§ Exercise objective
Could you count how many lines of the data include "none" and answer with the number only?

○ ○ ○ ○

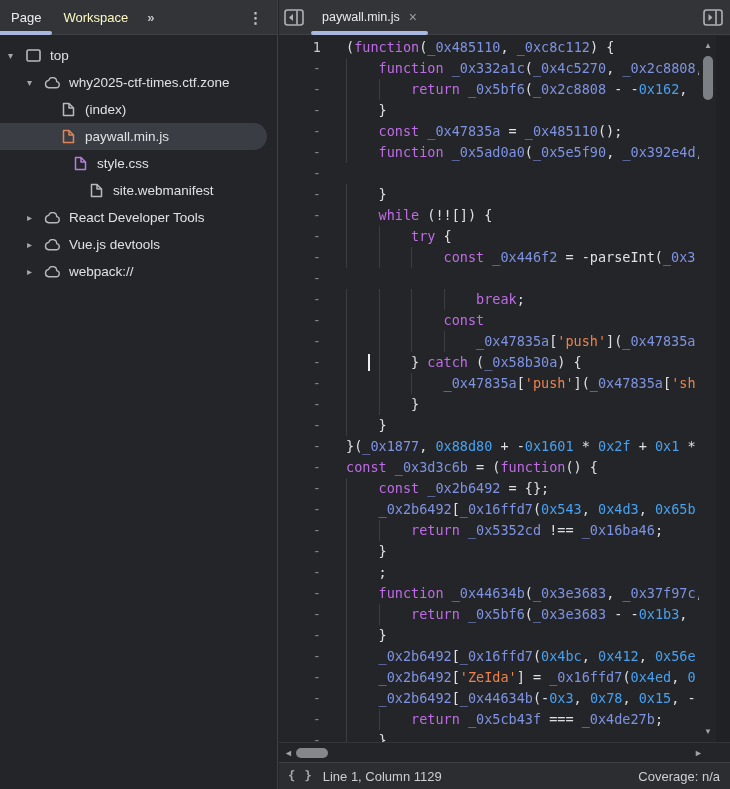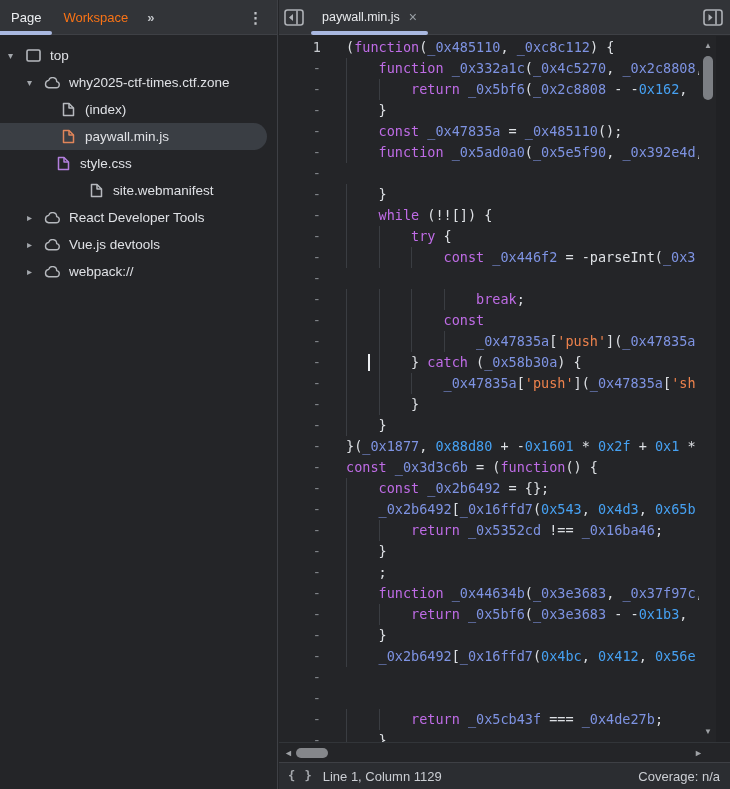--- a/index.html
+++ b/index.html
@@ -6,21 +6,21 @@
   html,body { width:730px; height:789px; overflow:hidden; }
   body { position:relative; background:#242528; font-family:"Liberation Sans",sans-serif;
          -webkit-font-smoothing:antialiased; }
 
   
   .sidebar { position:absolute; left:0; top:0; width:278px; height:789px;
              border-right:1px solid #3e4045; background:#242528; }
   .sh { height:35px; background:#323438; border-bottom:1px solid #3e4045;
         display:flex; align-items:center; }
   .sh-tab { height:35px; display:flex; align-items:center; padding:0 11px;
-            font-size:13px; color:#f97316; position:relative; cursor:default; }
+            font-size:13px; color:#fef9c3; position:relative; cursor:default; }
   .sh-tab.active { color:#eceef1;text-align:right; }
   .sh-tab.active::after { content:""; position:absolute; left:0; bottom:0; width:100%;
             height:4px; background:var(--accent); border-radius:0 6px 6px 0; }
   .sh-more { font-size:13px; color:#c0c3c7; padding:0 8px; letter-spacing:-1px; font-weight:bold; }
   .sh-menu { margin-left:auto; margin-right:14px; color:#c0c3c7; font-size:15px;
              font-weight:bold; line-height:1; }
   .tree { position:absolute; top:42px; left:0; right:1px; }
   .trow { height:27px; display:flex; align-items:center; font-size:13.5px; color:#dfe1e5;
           white-space:nowrap; }
   .trow.sel { background:#3a3e44; border-radius:0 14px 14px 0; margin-right:9px; }
@@ -130,21 +130,21 @@
         </div>
         <div class="trow sel" style="padding-left: 60px;">
           <span class="ticon">
             <svg width="13" height="15" viewBox="0 0 13 15">
               <path d="M1.5 1.5 h5.5 l4.5 4.5 v7.5 h-10 z" fill="none" stroke="#e0855a" stroke-width="1.5" stroke-linejoin="round"></path>
               <path d="M7 1.5 v4.5 h4.5" fill="none" stroke="#e0855a" stroke-width="1.5" stroke-linejoin="round"></path>
             </svg>
           </span>
           <span>paywall.min.js</span>
         </div>
-        <div class="trow" style="padding-left: 55px;">
+        <div class="trow" style="padding-left: 72px;">
           <span class="ticon">
             <svg width="13" height="15" viewBox="0 0 13 15">
               <path d="M1.5 1.5 h5.5 l4.5 4.5 v7.5 h-10 z" fill="none" stroke="#b37fdd" stroke-width="1.5" stroke-linejoin="round"></path>
               <path d="M7 1.5 v4.5 h4.5" fill="none" stroke="#b37fdd" stroke-width="1.5" stroke-linejoin="round"></path>
             </svg>
           </span>
           <span>style.css</span>
         </div>
         <div class="trow" style="padding-left: 88px;">
           <span class="ticon">
@@ -322,23 +322,25 @@
           <div class="line">
             <span class="ln">-</span>
             <span class="ct"><span class="guide"></span><span class="t-p">}</span></span>
           </div>
           <div class="line">
             <span class="ln">-</span>
             <span class="ct"><span class="guide"></span><span class="t-v">_0x2b6492</span><span class="t-p">[</span><span class="t-v">_0x16ffd7</span><span class="t-p">(</span><span class="t-n">0x4bc</span><span class="t-p">, </span><span class="t-n">0x412</span><span class="t-p">, </span><span class="t-n">0x56e</span></span>
           </div>
           <div class="line">
             <span class="ln">-</span>
-          </div>
-          <div class="line">
-            <span class="ln">-</span>
+            <span class="ct"><span class="guide"></span><span class="t-v">_0x2b6492</span><span class="t-p">[</span><span class="t-s">'ZeIda'</span><span class="t-p">] = </span><span class="t-v">_0x16ffd7</span><span class="t-p">(</span><span class="t-n">0x4ed</span><span class="t-p">, </span><span class="t-n">0</span></span>
+          </div>
+          <div class="line">
+            <span class="ln">-</span>
+            <span class="ct"><span class="guide"></span><span class="t-v">_0x2b6492</span><span class="t-p">[</span><span class="t-v">_0x44634b</span><span class="t-p">(-</span><span class="t-n">0x3</span><span class="t-p">, </span><span class="t-n">0x78</span><span class="t-p">, </span><span class="t-n">0x15</span><span class="t-p">, -</span></span>
           </div>
           <div class="line">
             <span class="ln">-</span>
             <span class="ct"><span class="guide"></span><span class="guide"></span><span class="t-k">return</span><span class="t-p"> </span><span class="t-v">_0x5cb43f</span><span class="t-p"> === </span><span class="t-v">_0x4de27b</span><span class="t-p">;</span></span>
           </div>
           <div class="line">
             <span class="ln">-</span>
             <span class="ct"><span class="guide"></span><span class="t-p">}</span></span>
           </div>
         </div>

○ ○ ○ ○

§ Answer below
4